Proposed class action lawsuit filed over Lehigh Valley Health Network data breach

Mar. 14—The Lehigh Valley Health Network knew that hospital systems nationwide are prone to cybercriminal attacks, but it still failed to take sufficient measures to protect its patients' information, according to a proposed class action lawsuit.

The lawsuit appears to be the first to seek damages on behalf of patients impacted by a data breach at LVHN's Lackawanna County-based Delta Medix locations, which resulted in their private information and nude photos being posted on the dark web.

LVHN first reported on Feb. 20 that the Russian ransomware gang BlackCat posted three photos and seven documents after the health care provider refused to pay the ransom the hackers demanded. On March 10, LVHN acknowledged the group posted an undisclosed number of additional photos and expects BlackCat will continue to do so.

The suit, filed in Lackawanna County Court by Philadelphia attorney Patrick Howard, blasts the health system for refusing to pay the ransom.

"While LVHN is publicly patting itself on the back for standing up to these hackers and refusing to meet their ransom demands, they are consciously and intentionally ignoring the real victims," Howard says in the suit. "Rather than act in their patients' best interest, LVHN put its own financial considerations first."

Brian Downs, spokesman for the hospital system, declined to comment on the suit.

According to the lawsuit, the lead plaintiff, a Dunmore woman, did not know the nude photos were taken or that they would be stored on the health system's servers.

The woman, who is identified as Jane Doe to protect her privacy, contacted her physician on Feb. 28 after learning of the data breach through the news media to inquire if her information was compromised.

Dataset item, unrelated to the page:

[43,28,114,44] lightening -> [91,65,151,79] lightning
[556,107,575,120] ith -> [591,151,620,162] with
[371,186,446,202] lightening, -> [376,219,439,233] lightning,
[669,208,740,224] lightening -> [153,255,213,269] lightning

LVHN's president of compliance, Mary Ann LaRock, contacted her on March 6 to confirm images of her nude chest and face taken during radiation treatments were posted. LaRock apologized and offered the woman two years of credit monitoring.

In addition to humiliation and embarrassment, the woman and the other victims also face potential financial harm should the hackers use their private information to steal their identities, the suit says.

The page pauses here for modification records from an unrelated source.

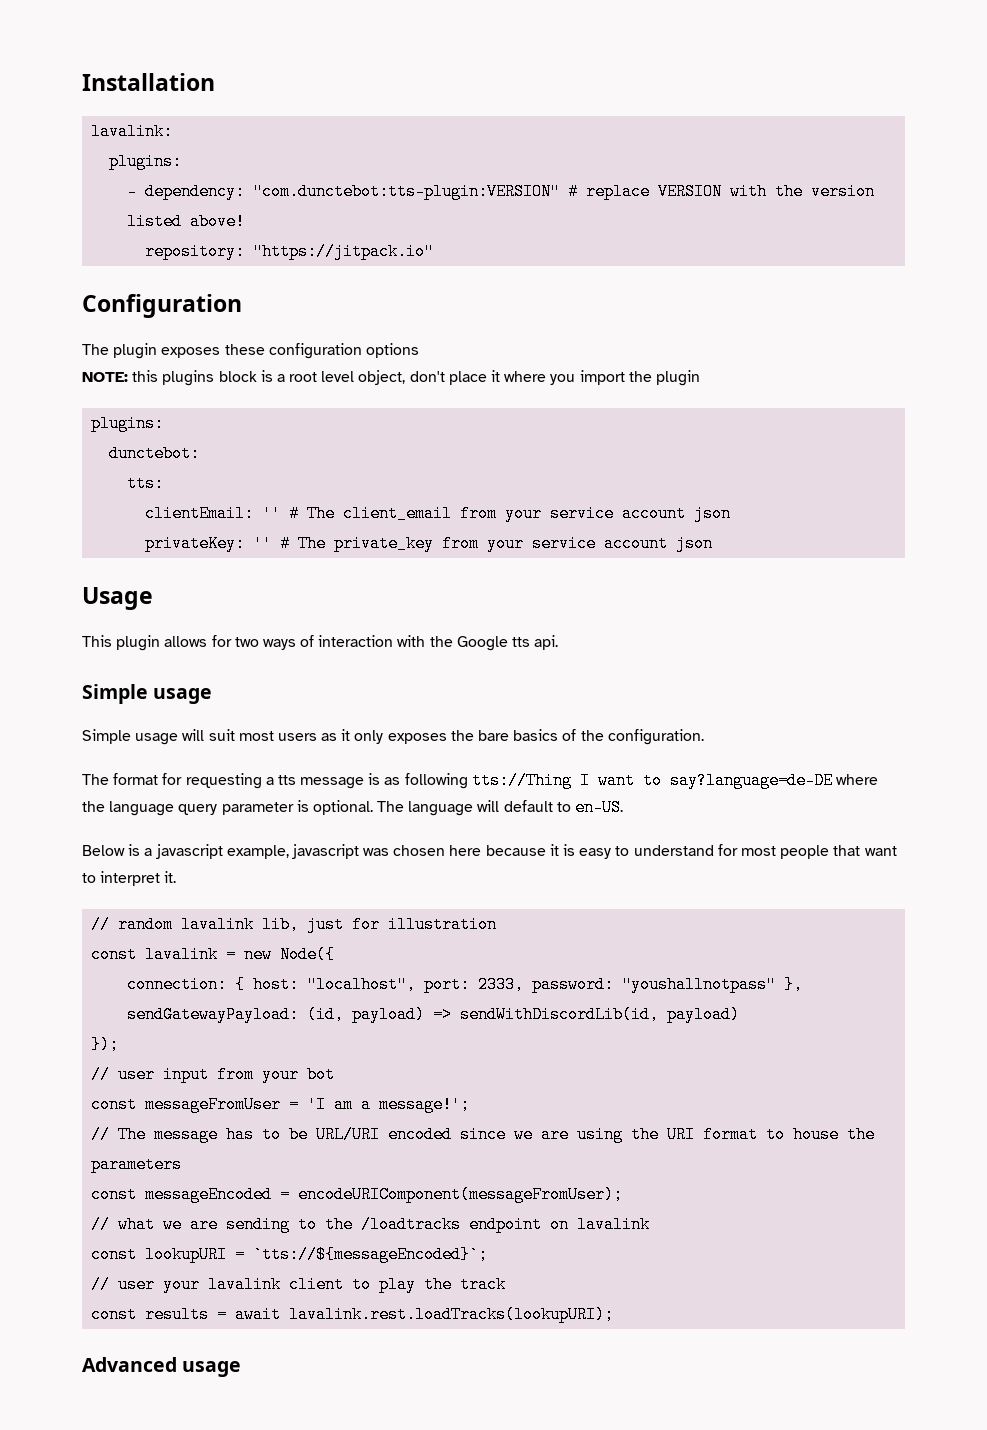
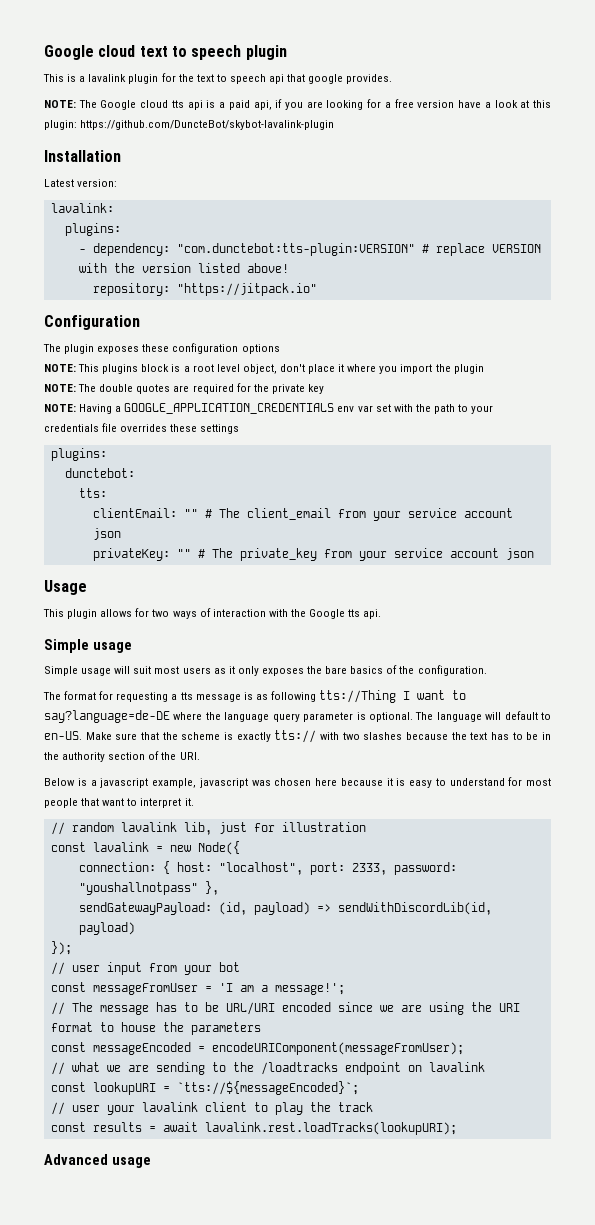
(82, 82) none -> [44,45,287,60] [43,73,393,84] [44,99,552,110] [44,120,335,130] Google cloud text to speech plugin // This is a lavalink plugin for the text to speech api that google provides. // NOTE: The Google cloud tts api is a paid api, if you are looking for a free version have a look at this plugin: https://github.com/DuncteBot/skybot-lavalink-plugin //
(215, 82) none -> [44,179,118,187] // Latest version:
[132,370,159,382] this -> [78,364,100,372] This
(700, 378) none -> [44,383,324,394] [44,403,494,414] [44,423,240,434] // NOTE: The double quotes are required for the private key // NOTE: Having a GOOGLE_APPLICATION_CREDENTIALS env var set with the path to your credentials file overrides these settings
[262,505,282,522] '' -> [183,509,198,518] ""
[253,535,273,552] '' -> [176,549,191,558] ""
(624, 807) none -> [85,730,552,743] [44,751,200,762] Make sure that the scheme is exactly tts:// with two slashes because the text has to be in the authority section of the URI.

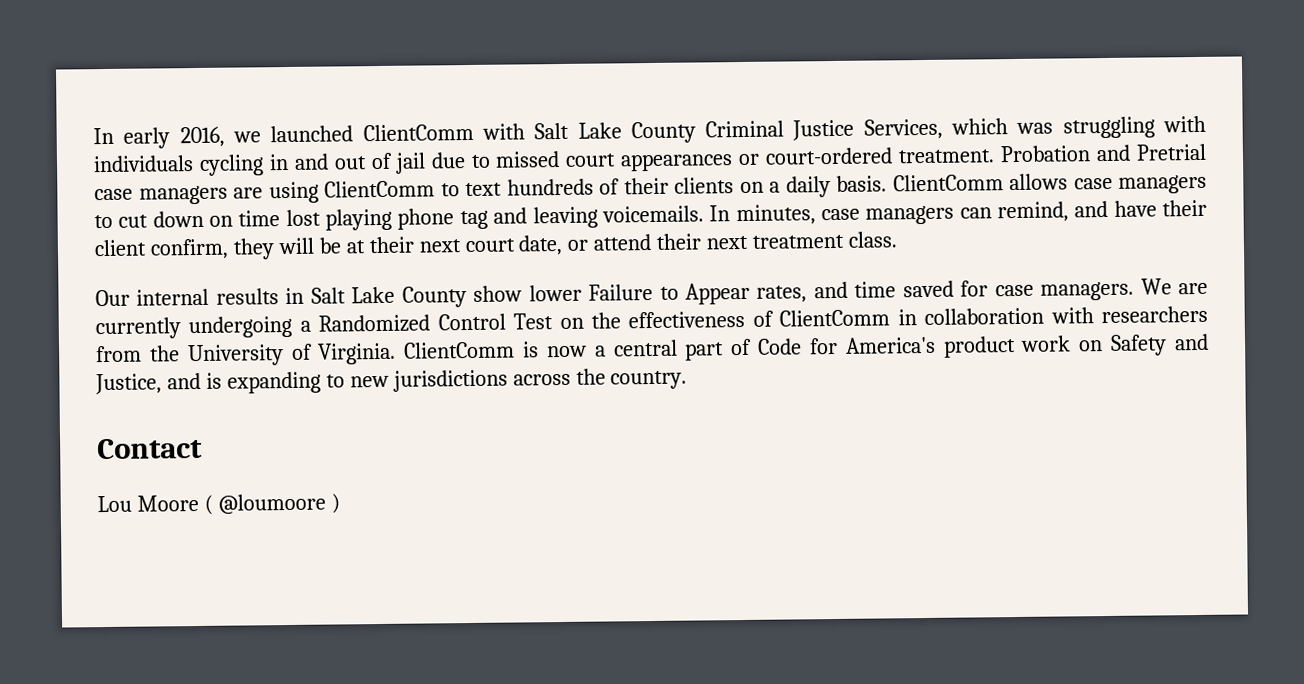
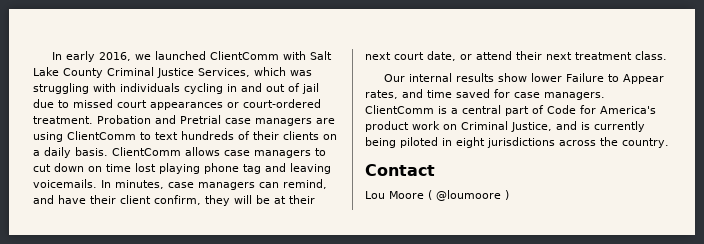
[285,286,467,308] in Salt Lake County -> (494, 77) none
[1140,278,1209,295] [95,305,1208,340] [96,342,397,367] We are currently undergoing a Randomized Control Test on the effectiveness of ClientComm in collaboration with researchers from the University of Virginia. -> (605, 96) none
[546,345,587,358] now -> (447, 110) none
[1110,333,1210,356] Safety and -> [461,121,508,130] Criminal
[226,371,389,394] expanding to new -> [594,121,645,132] [365,137,485,148] currently being piloted in eight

The suit faults the health system for failing to take adequate measures to protect against the hackers, particularly given the surge in cyber attacks nationwide, which it says increased by 70% between 2020 and 2021.

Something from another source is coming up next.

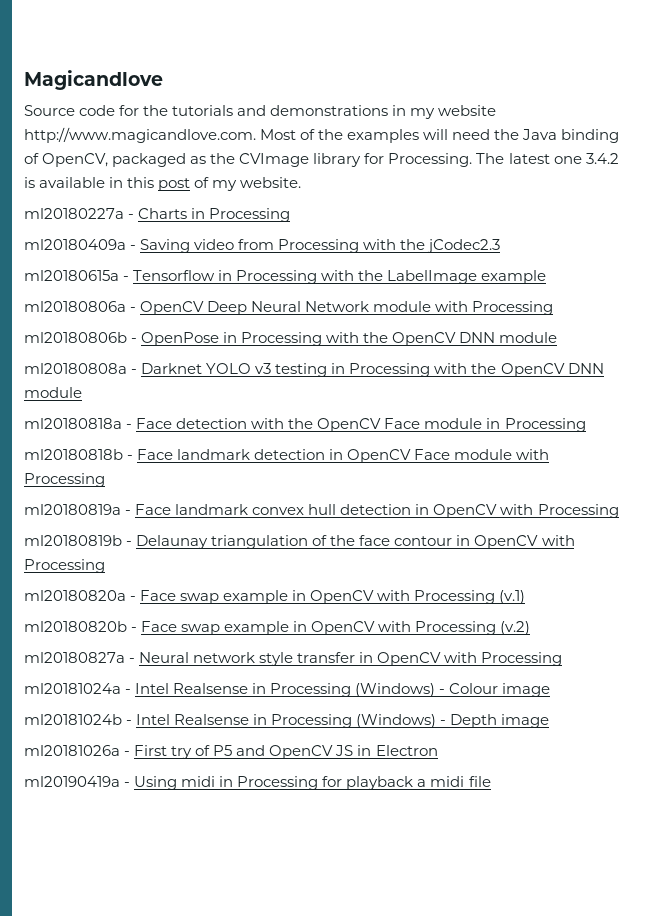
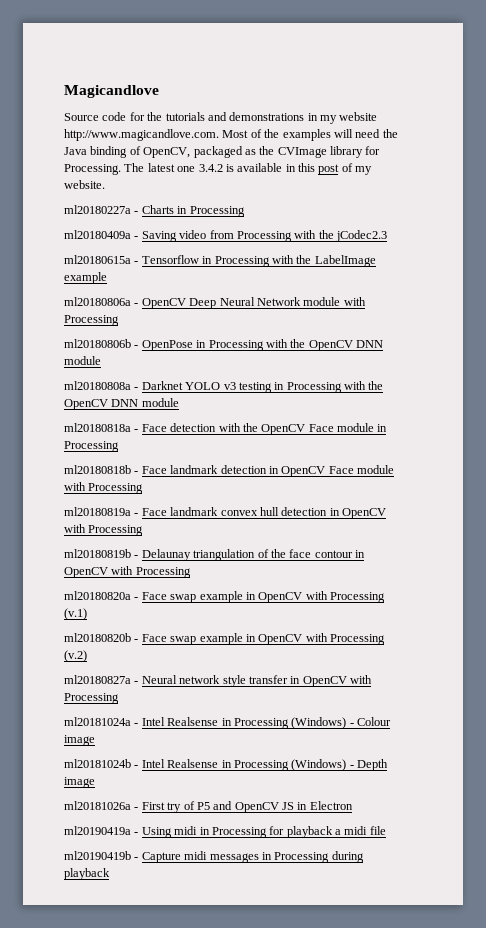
(491, 781) none -> [64,851,364,863] [64,868,110,880] // ml20190419b - Capture midi messages in Processing during playback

Health care providers are a primary target because they sit on a "gold mine" of sensitive information, including social security numbers, credit card numbers and private health information, the suit says.

"As a healthcare provider with several thousands of current and former patients, if not more, LVHN knew or should have known the importance of protecting the sensitive information entrusted to it," the suit says.

The suit seeks damages on five counts, including negligence and breach of contract and privacy for the lead plaintiff and others who have been impacted. The number of victims is not known yet.